(Edit tracking data)

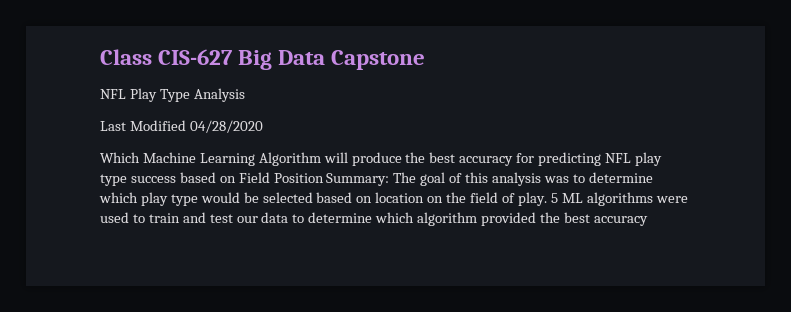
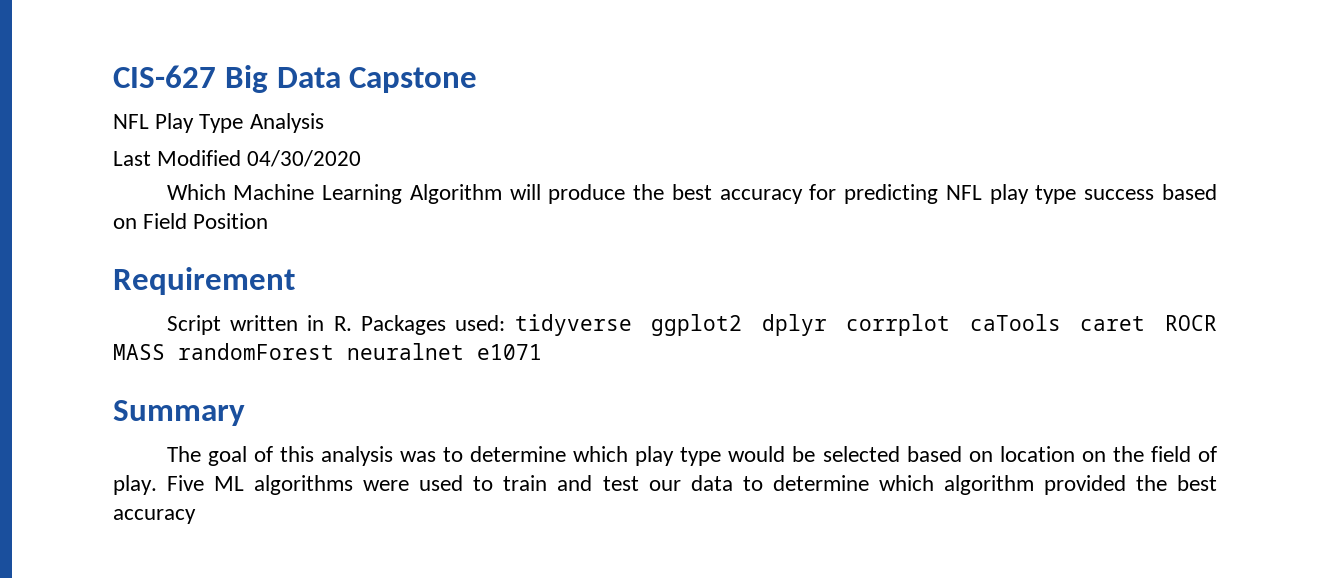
[100,49,152,65] Class -> (113, 76) none
[189,120,263,133] 04/28/2020 -> [247,150,362,167] 04/30/2020
[326,173,390,186] Summary: -> [113,267,295,295] [166,314,1217,336] [113,343,542,360] [113,400,245,426] // Requirement // Script written in R. Packages used: tidyverse ggplot2 dplyr corrplot caTools caret ROCR MASS randomForest neuralnet e1071 // Summary //
[550,193,558,203] 5 -> [167,475,205,491] Five

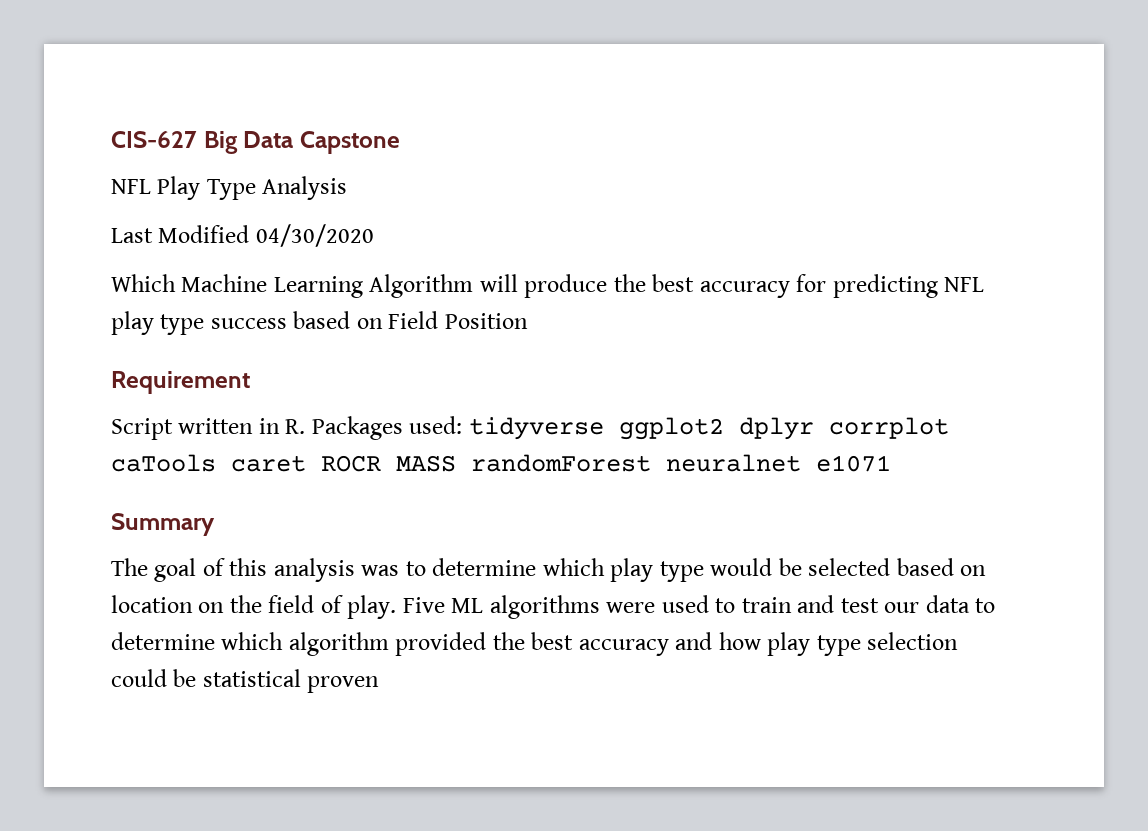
(196, 516) none -> [675,632,959,656] [111,669,380,693] and how play type selection could be statistical proven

# TASK STATEMENT
Leave the pictures aside and give the records above back word for word.

# RESPONSE TO THE TASK
[100,49,152,65] Class -> (113, 76) none
[189,120,263,133] 04/28/2020 -> [247,150,362,167] 04/30/2020
[326,173,390,186] Summary: -> [113,267,295,295] [166,314,1217,336] [113,343,542,360] [113,400,245,426] // Requirement // Script written in R. Packages used: tidyverse ggplot2 dplyr corrplot caTools caret ROCR MASS randomForest neuralnet e1071 // Summary //
[550,193,558,203] 5 -> [167,475,205,491] Five

(196, 516) none -> [675,632,959,656] [111,669,380,693] and how play type selection could be statistical proven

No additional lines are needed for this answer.